Of course, we are all a bundle of contradictions, and we all grapple with the tension between pleasing others and being true to ourselves. And Mr. Obama is to be commended for writing with such searing honesty just a year before he started his run for the presidency.
But all of the foregoing would be merely obscure marginalia to the main text of his presidency if, in his first year in office, he had executed his responsibilities with a firm steadiness of purpose. He would not be in the fix he is in now if he had so comported himself that his strong supporter Mr. Herbert (and many other of his cheerleaders) had not felt compelled to rudely question his credibility and wondered out loud who Mr. Obama is.

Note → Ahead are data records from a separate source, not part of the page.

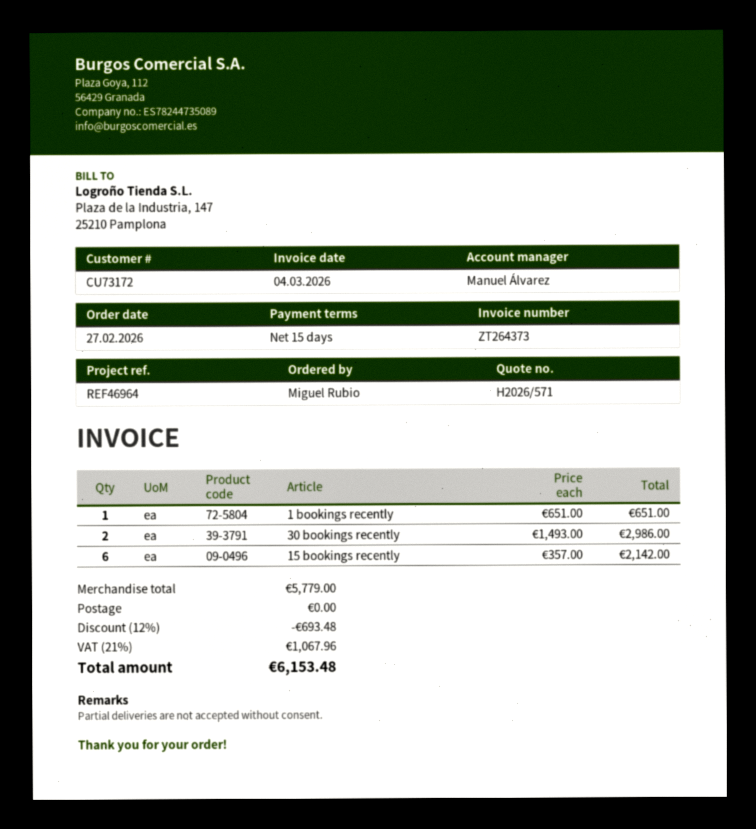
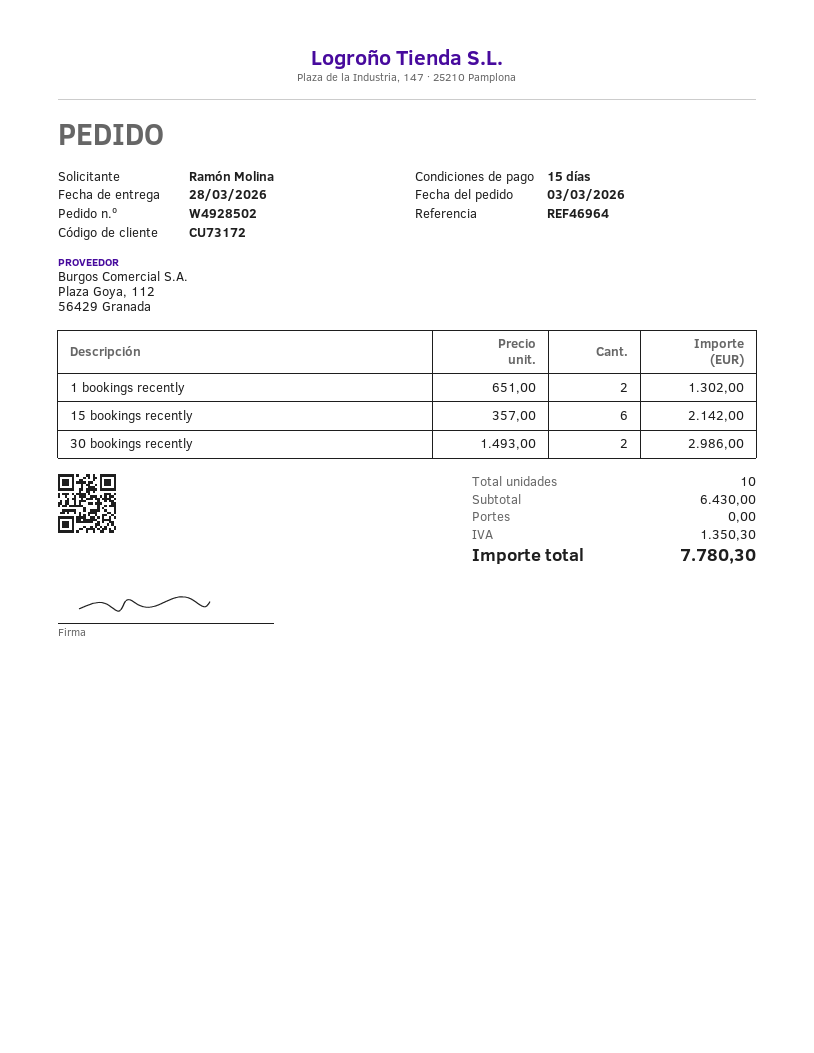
order date: 2026-02-27 -> 2026-03-03
ordered by: Miguel Rubio -> Ramón Molina
1 bookings recently: 1 x 651.00 = 651.00 -> 2 x 651.00 = 1302.00
subtotal: 5779.00 -> 6430.00
discount: 12% = 693.48 -> none
tax: 1067.96 -> 1350.30
total: 6153.48 -> 7780.30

If the president is to save his presidency from a fatal weakening, he needs promptly to work through his inner dialogue and resolve the contesting urge to be loved with the urge to be true to himself -- in favor of the latter. His State of the Union speech reflected too much of the former.
He could do with a little less public love and a lot more public respect. Take some stands and stick with them. If he thinks we need more deficit spending to stimulate the economy, he shouldn't trot out rhetoric and faux policies in support of deficit reduction. He thereby neither gained the support of fiscal conservatives nor kept the favor of those for more deficits. (See Paul Krugman's brutal New York Times column in which he called the president not a true deficit hawk, but a "deficit peacock," a term he borrowed from an article published by the Center for American Progress) because, as the CAP article said, he "pretend(s) that our budget problems can be solved with gimmicks like a temporary freeze."
If he truly believes he cannot get the health care legislation he wants, he should tell his allies (House Speaker Nancy Pelosi in particular) to drop it, now. Give his allies on the Hill firm priorities and guidance. He should not continue to hint at cap-and-trade if he knows it can't happen in 2010. He may disappoint the Greens but gain their respect for his firm leadership.
Whether he wants to "stay the course" or "pivot to the center," the president has the next six months to steadily and unambiguously execute that vision. If he fails to right his image by then -- it will be post-Katrina time for yet another president.